All About Eve



Saturday, June 14th 2008, 8:00 pm

All About Eve

(Joseph L. Mankiewicz, US 1950, 138 min.)

“Fasten your seatbelts—it’s going to be a bumpy night.” In honor of Bette Davis’ centennial, we present her as legendary stage actress Margo Channing in this tour de force drama of jealousy, manipulation, and betrayal in the world of the theater. Anne Baxter plays Margo’s rival, ambitious wannabe Eve, and the supporting cast includes George Sanders, Celeste Holm, and Marilyn Monroe. Presented through the support of the Cornell/Weinstein Family Foundation, in loving memory of Regina Cornell.


 

Program Notes

“…And no brighter light has ever dazzled the eye than Eve Harrington. Eve. But more of Eve, later. All about Eve, in fact…” expresses critic, Addison DeWitt in the film All About Eve. Adapting from a short story, “The Wisdom of Eve” written by Mary Orr, Oscar winning writer and director, Joseph L. Mankiewicz developed a sharp-witted script that most critics considered his finest. Douglas Pratt of the Hollywood Reporter stated, “Mankiewicz’s flair for dialog is so perfected that the actresses shoot fireworks whenever they open their mouths.”

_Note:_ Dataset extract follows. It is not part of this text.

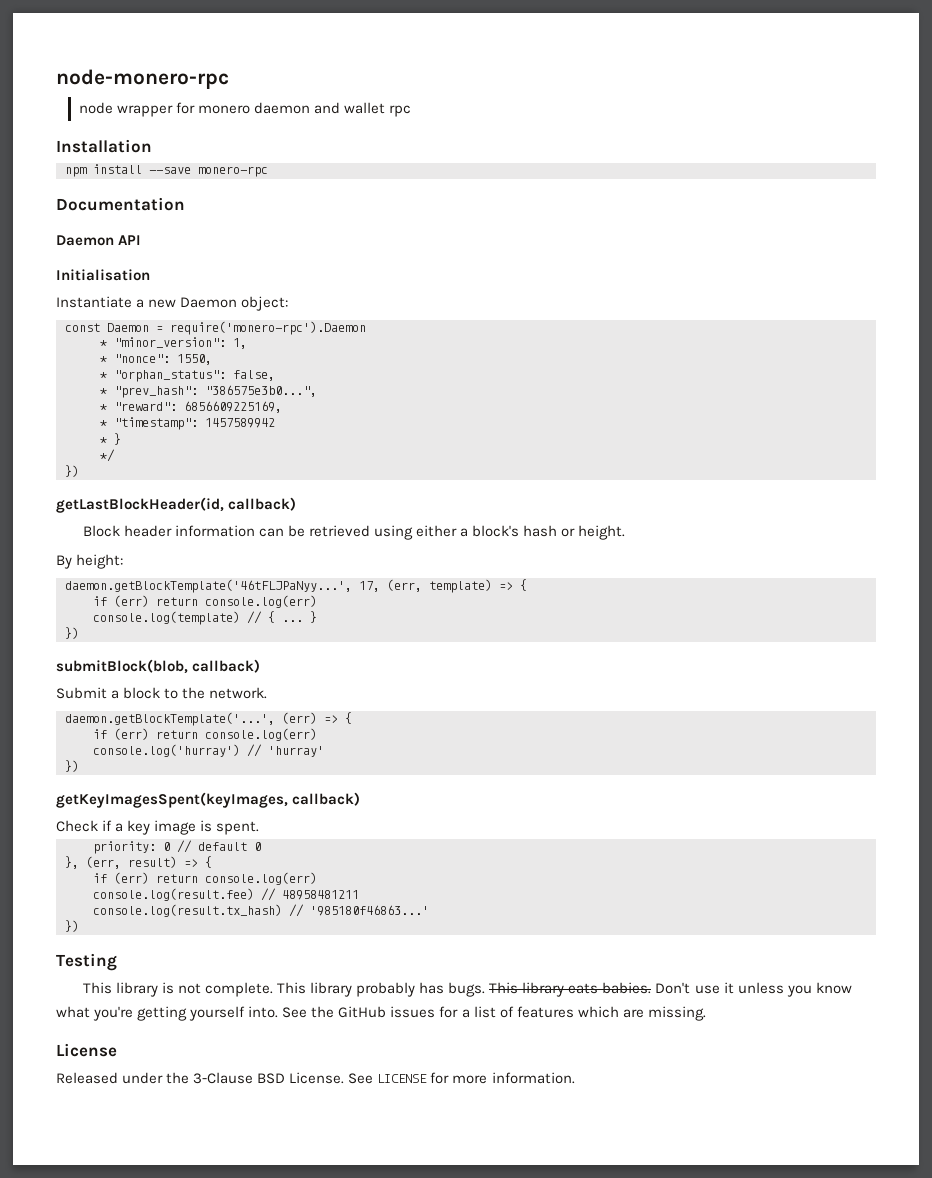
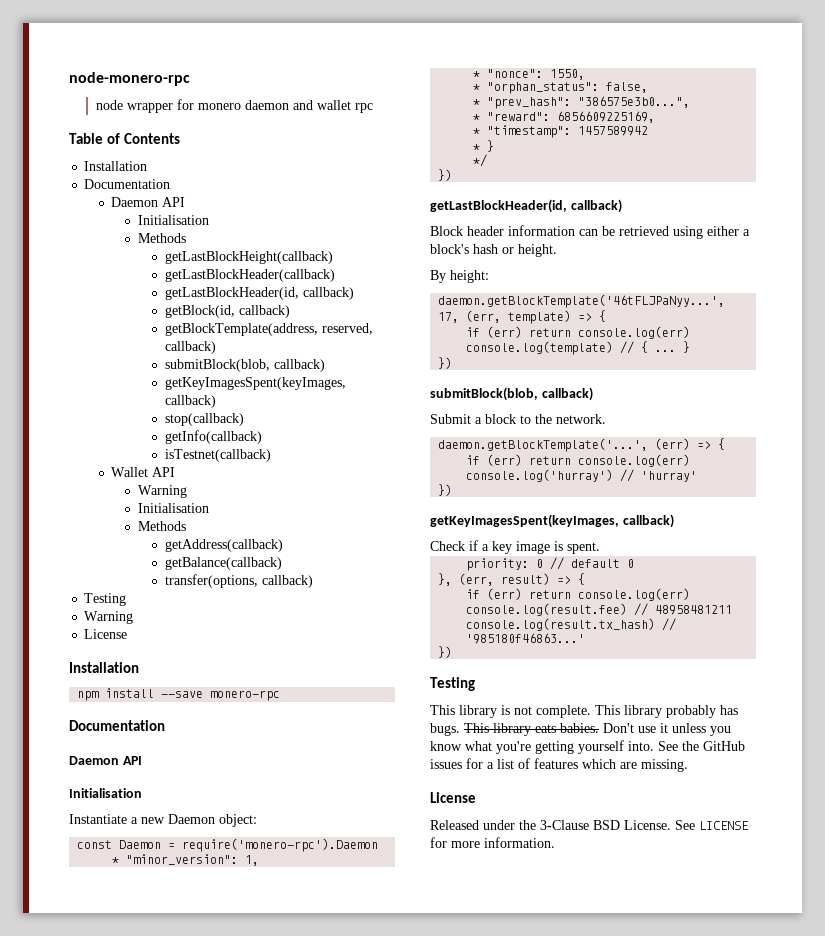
(412, 111) none -> [69,133,180,144] [84,161,148,171] [84,179,171,189] [111,197,186,207] [137,215,209,225] [137,233,186,243] [164,251,333,264] [164,269,335,282] [164,287,354,300] [164,305,290,318] [164,323,373,336] [164,341,216,354] [164,359,325,372] [164,377,346,390] [164,395,216,408] [164,413,244,426] [164,430,262,444] [164,449,271,462] [111,467,176,477] [137,485,187,498] [137,503,209,513] [137,521,186,531] [164,539,283,552] [164,557,282,570] [164,574,313,588] [84,593,127,606] [84,611,134,624] [84,629,128,639] // Table of Contents // Installation // Documentation // Daemon API // Initialisation // Methods // getLastBlockHeight(callback) // getLastBlockHeader(callback) // getLastBlockHeader(id, callback) // getBlock(id, callback) // getBlockTemplate(address, reserved, callback) // submitBlock(blob, callback) // getKeyImagesSpent(keyImages, callback) // stop(callback) // getInfo(callback) // isTestnet(callback) // Wallet API // Warning // Initialisation // Methods // getAddress(callback) // getBalance(callback) // transfer(options, callback) // Testing // Warning // License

With the help of his brother, writer Herman Mankiewicz, Joe Mankiewicz began working in Hollywood in 1929 eventually becoming a successful producer with such hits as Woman of the Year and The Philadelphia Story for MGM Studios. By the late 1940s Joe was working at 20th Century Fox for film mogul Darryl F. Zanuck and was given the chance to write and direct. In 1950 he won two Oscars for writing and directing A Letter to Three Wives. With All About Eve Mankiewicz wanted to delve into the “trauma and terror” of reaching the “single most critical milestone in the life of an actress. Four O. Fortyish. For the actress, a kind of professional menopause…”(Carey p.21).

For the lead role of Margo Channing, the aging actress, both Mankiewicz and Zanuck wanted Claudette Colbert. However, Colbert had injured her back during a shoot. They considered Susan Hayward, Marlene Dietrich, Barbara Stanwyck, Gertrude Lawrence, and Tallulah Bankhead before even asking Bette Davis. Ms. Davis had just left Warner Brothers Studios after 19 years. When Zanuck called to offer her the role she thought it was a joke. Zanuck had argued with her years ago and they had not spoken since. Zanuck relented and offered her the role.

Mankiewicz had never worked with Davis and was warned by colleagues, to beware as she would “grind” him up “to a fine powder.” As Mankiewicz later recalled in an interview, he found Ms. Davis to be professional and they worked well together. Davis, later recalled in her autobiography that Mankiewicz “resurrected me from the dead.” The key role of the ambitious Eve Harrington went to Ann Baxter as she had that “bitch virtuosity” that Mankiewicz was looking for. .

All About Eve earned a record 14 Oscar nominations and won Best Picture of 1951. Mankiewicz once again received two Oscars for writing and directing. No other film maker has ever won for both categories consecutively. All About Eve was one of the last films at 20th Century Fox to be shot on nitrate film stock. The original camera negative has since been lost, but not before being preserved on to inflammable acetate safety stock. In 2000, the film’s 50th Anniversary, the Museum of Modern Art and the Academy Film Archive successfully collaborated to restore All About Eve to reflect the film maker’s original realization. As Addison DeWitt utters to Eve at one point in the film, “there never was and there never will be another like you.” And so, there will never be another like All About Eve and its creator, Joseph L. Mankiewicz.

~Monica Nicola, Student, L. Jeffrey Selznick School of Film Preservation

FOR FURTHER READING

  • Carey, Gary. More about All about Eve; a colloquy by Gary Carey with Joseph L. Mankiewicz, together with his screenplay: All about Eve. New York : Random House, 1972.

  • Davis, Bette. The lonely life : an autobiography / Bette Davis. New York: Lancer Books, 1962.
  • Pratt, Douglas. Rev. of All About Eve, dir. Joseph L. Mankiewicz. Hollywood Reporter 14 June 2003.